Raisin wine? Exactly. For generations, Amarone della Valpolicella has mesmerized the throngs of thirtsy winos in search of the next best thing. While most people love Amarone for its rich profile of fruit and power, very few understand how it’s made and how it comes to be.
All Valpolicella wines originate in the region of the Veneto, in northeastern Italy. The word, “Amarone”, is derived from the Italian word, “amaro”, meaning “bitter”. All wines bearing the term, “Amarone della Valpolicella” are produced from grapes that are dried on straw mats or hung from overhead rafters after the harvest. Although up to fifteen grape varieties are permitted in the production of Amarone wines, most wines are based on native grapes, Corvina, Rondinella, and Molinara. For roughly five months after they’re picked, the grapes shrivel as the water inside the skins evaporates, thereby concentrating the sugars. The grapes are then pressed and fermented in normal fashion. The end wine is powerful and slightly more alcoholic than most table wines. Typically, Amarone wines exhibit aromas of dried fruits and raisins with a distinct bitter quality and gentle spice flavors.
Amarone della Valpolicella owes much of its credit to the dessert wine, Recioto della Valpolicella. “Recioto” translates roughly to “little ears” referring to the outer bunches of grapes from each cluster that were picked for their supreme balance of sugar and acidity. Similarly, recioto grapes are dried after the harvest and then undergo a partial fermentation producing sweet and raisinated dessert wines. Legend has it that one barrel of recioto was misplaced and allowed to ferment to full dryness meaning all the sugar in the wine was fermented into alcohol, thus; Amarone was born.
Founded in 1857, the Bertani winery is one of the founding estates of Amarone della Valpolicella, and has helped lay the foundation for Amarone as one of the leading Italian wines. At a recent tasting in NY, Bertani winemaker Christian Ridolfi led a tasting of six different Bertani Amarone wines spanning nearly 50 years. Confirming that traditional winemaking is a timeless art immune to the shortcomings of trends and fads, the fermentation period for all wines varied between 47 and 50 days despite decades of advancements in science, technology, and winemaking over the last half century. All the wines we tasted are based on the common recipe for Amarone – Corvina with Molinara and Rondinella. Below are tasting notes for each vintage from youngest to oldest.
2006 – moderate aromas of fresh oak and red fruits and aromatic herbs. On the palate, the wine was firm yet giving. Tannin was strong and prominent. Overall the wine had good grip and structure. While it’s meant for aging, it showed fruit and spice, and revealed the unique identity that has become Amarone della Valpolicella.

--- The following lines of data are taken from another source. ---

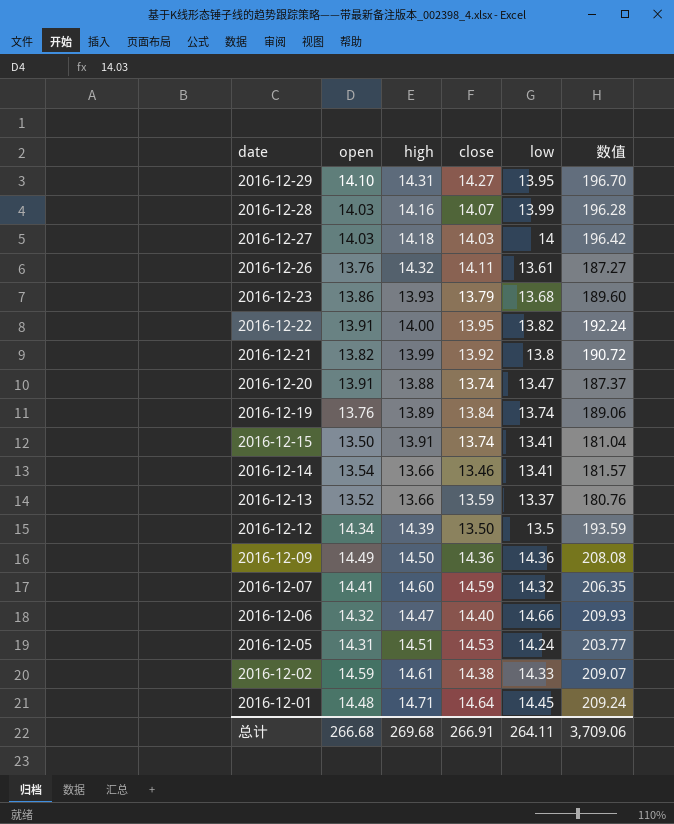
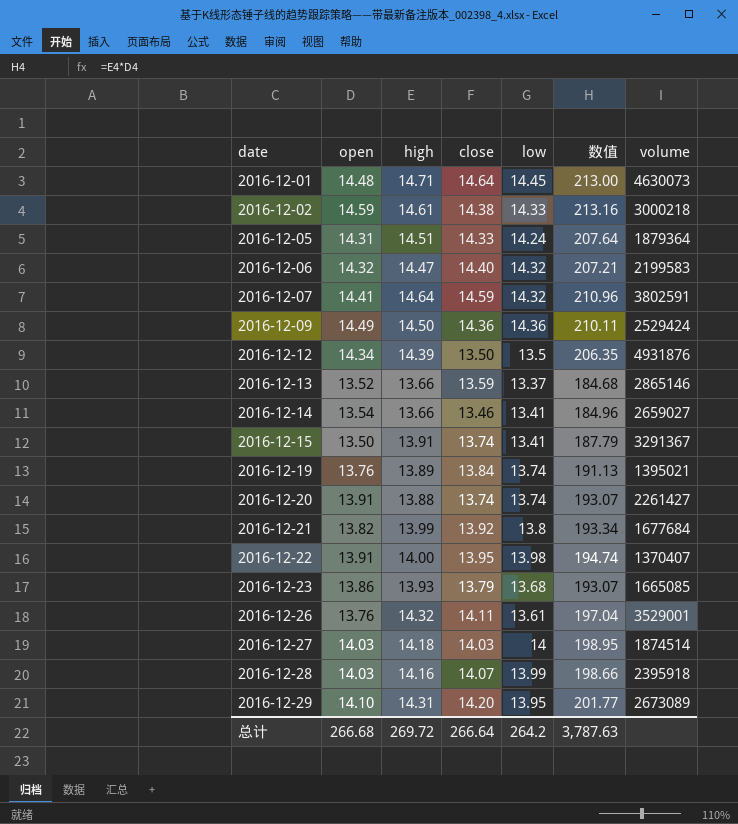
row order: date descending -> date ascending
column 数值 | formula: [open] * [low] -> [open] * [high]
column volume | position: none -> 7
2016-12-05 | close: 14.53 -> 14.33
2016-12-06 | low: 14.66 -> 14.32
2016-12-07 | high: 14.60 -> 14.64
2016-12-20 | low: 13.47 -> 13.74
2016-12-22 | low: 13.82 -> 13.98
2016-12-29 | close: 14.27 -> 14.20
总计 | high: 269.68 -> 269.72
总计 | close: 266.91 -> 266.64
总计 | low: 264.11 -> 264.2
总计 | 数值: 3,709.06 -> 3,787.63

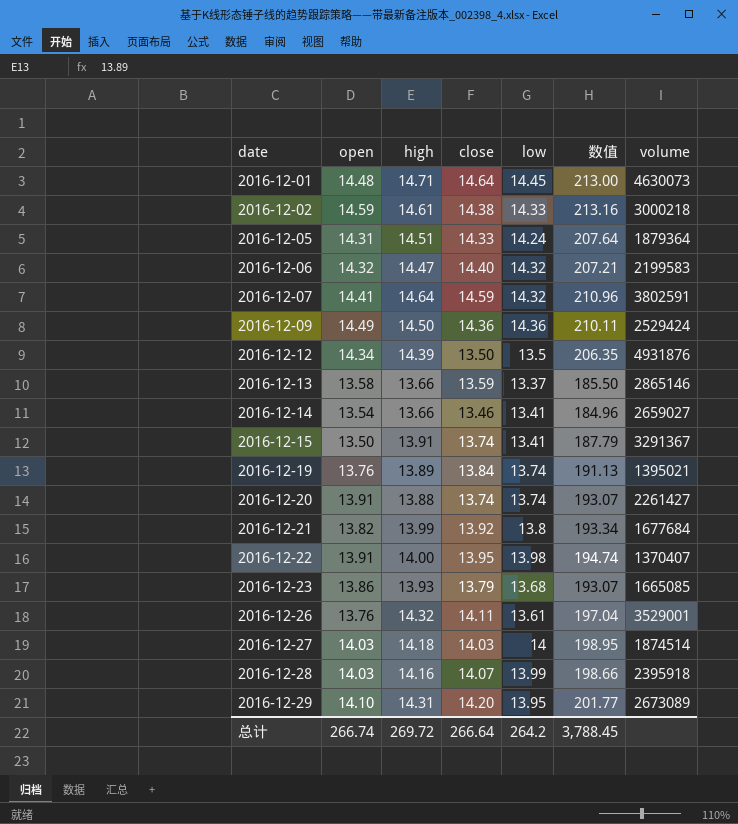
2016-12-13 | open: 13.52 -> 13.58
2016-12-13 | 数值: 184.68 -> 185.50
总计 | open: 266.68 -> 266.74
总计 | 数值: 3,787.63 -> 3,788.45

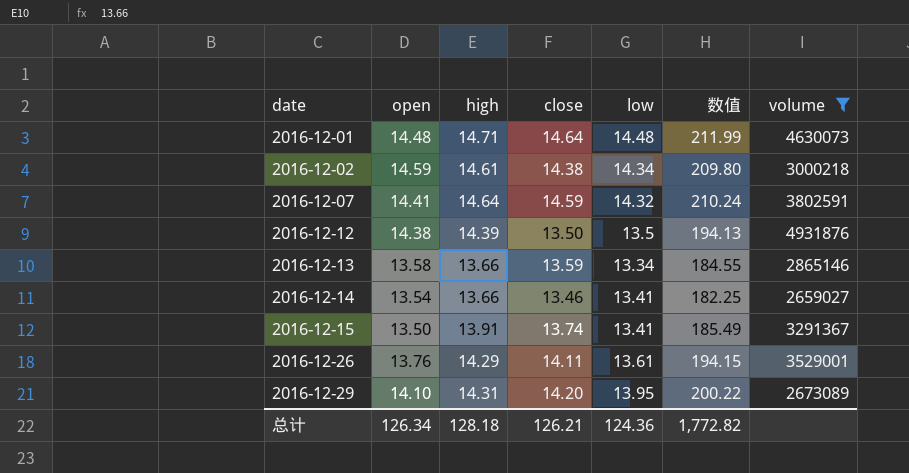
filter: none -> volume >= 2659027
column 数值 | formula: [open] * [high] -> [open] * [close]
2016-12-01 | low: 14.45 -> 14.48
2016-12-02 | low: 14.33 -> 14.34
2016-12-12 | open: 14.34 -> 14.38
2016-12-13 | low: 13.37 -> 13.34
2016-12-26 | high: 14.32 -> 14.29
总计 | open: 266.74 -> 126.34
总计 | high: 269.72 -> 128.18
总计 | close: 266.64 -> 126.21
总计 | low: 264.2 -> 124.36
总计 | 数值: 3,788.45 -> 1,772.82

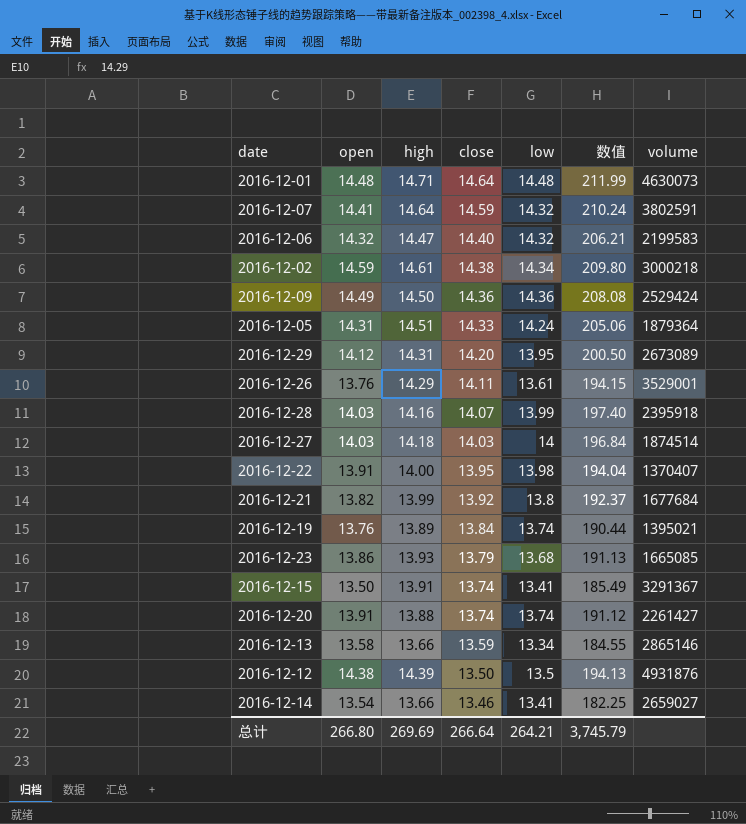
filter: volume >= 2659027 -> none
row order: date ascending -> close descending
2016-12-29 | open: 14.10 -> 14.12
2016-12-29 | 数值: 200.22 -> 200.50
总计 | open: 126.34 -> 266.80
总计 | high: 128.18 -> 269.69
总计 | close: 126.21 -> 266.64
总计 | low: 124.36 -> 264.21
总计 | 数值: 1,772.82 -> 3,745.79

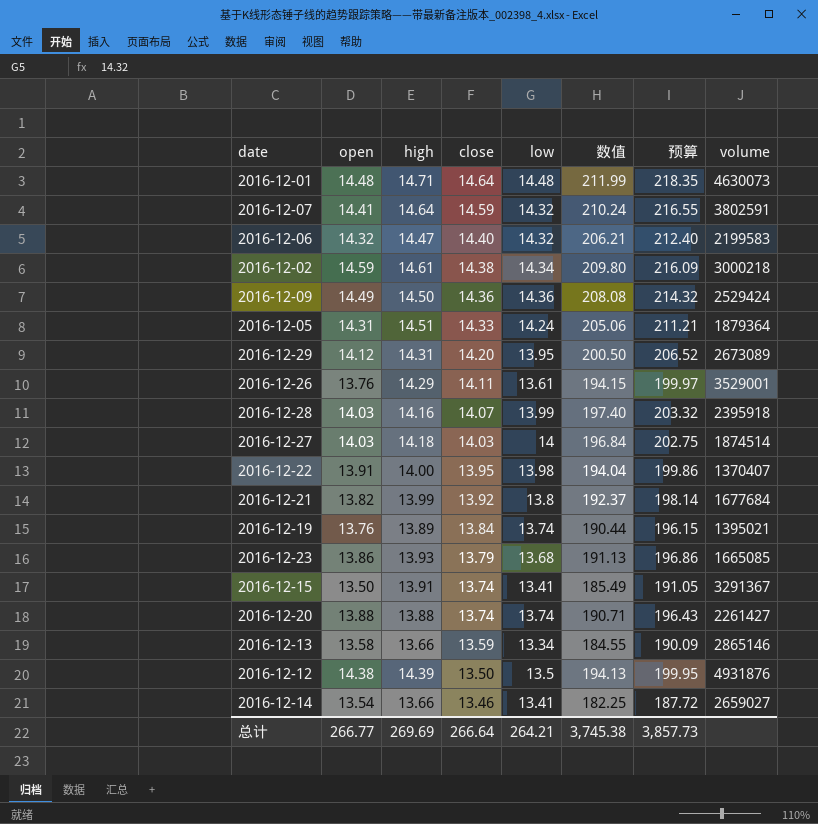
column 预算 | formula: none -> [数值] * 1.03
2016-12-20 | open: 13.91 -> 13.88
2016-12-20 | 数值: 191.12 -> 190.71
总计 | open: 266.80 -> 266.77
总计 | 数值: 3,745.79 -> 3,745.38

1999 – strong secondary aromas and flavors of baking spices, notably red pepper and herbs. Subtle notes of cinnamon, or another baking spice akin to biting into a fresh stick of Big Red gum. There were also aromas of green tomatoes or tomato vine. Still a young wine by many standards, wasn’t too revealing.
1990 – lush, juicy, baking spices, fruit gives way to dried blackberries, figs, and prunes, but still lush and ripe on the palate. Still firm and powerful, also very little browning or discoloration.
1981 – dried red licorice and sweet ‘n’ sour on the nose with a subtle yet persistant tannic structure felt in the mouth. Many similar qualities with older-vintage Pinot Noir – mushroom, gritty, horsehide, funk, yet fragile and uncompromising.
1973 – baked and dried tomatoes notes with hints of almond and slightly pungent vegetables. On the palate – firm tannins, still pretty strong acidity and balance between the two – a pretty exceptional balance for 40 years of slumbering. Fruit was nearly gone, and the fruity notes that were noticeable were overshadowed by tannin and mouthfeel.
1964 – very sweet and silky, soft and supple tannins, underlying salty note. Color was still sound. On the palate – notes of brick and tar, but pretty maroon and garnet color throughout the glass; very little signs of oxidation. Also notes of dried spices and nutmeg. As for structure, there was still good grip and power and muscle and life.
Some guests in attendance enjoyed certain wines both due to their flavors and sensations, but also because of the significance of the year (birth year, wedding year, etc.). This is one of the great truisms of wine – enjoying it evokes emotions of a previous time, a previous occasion, a previous celebration of life.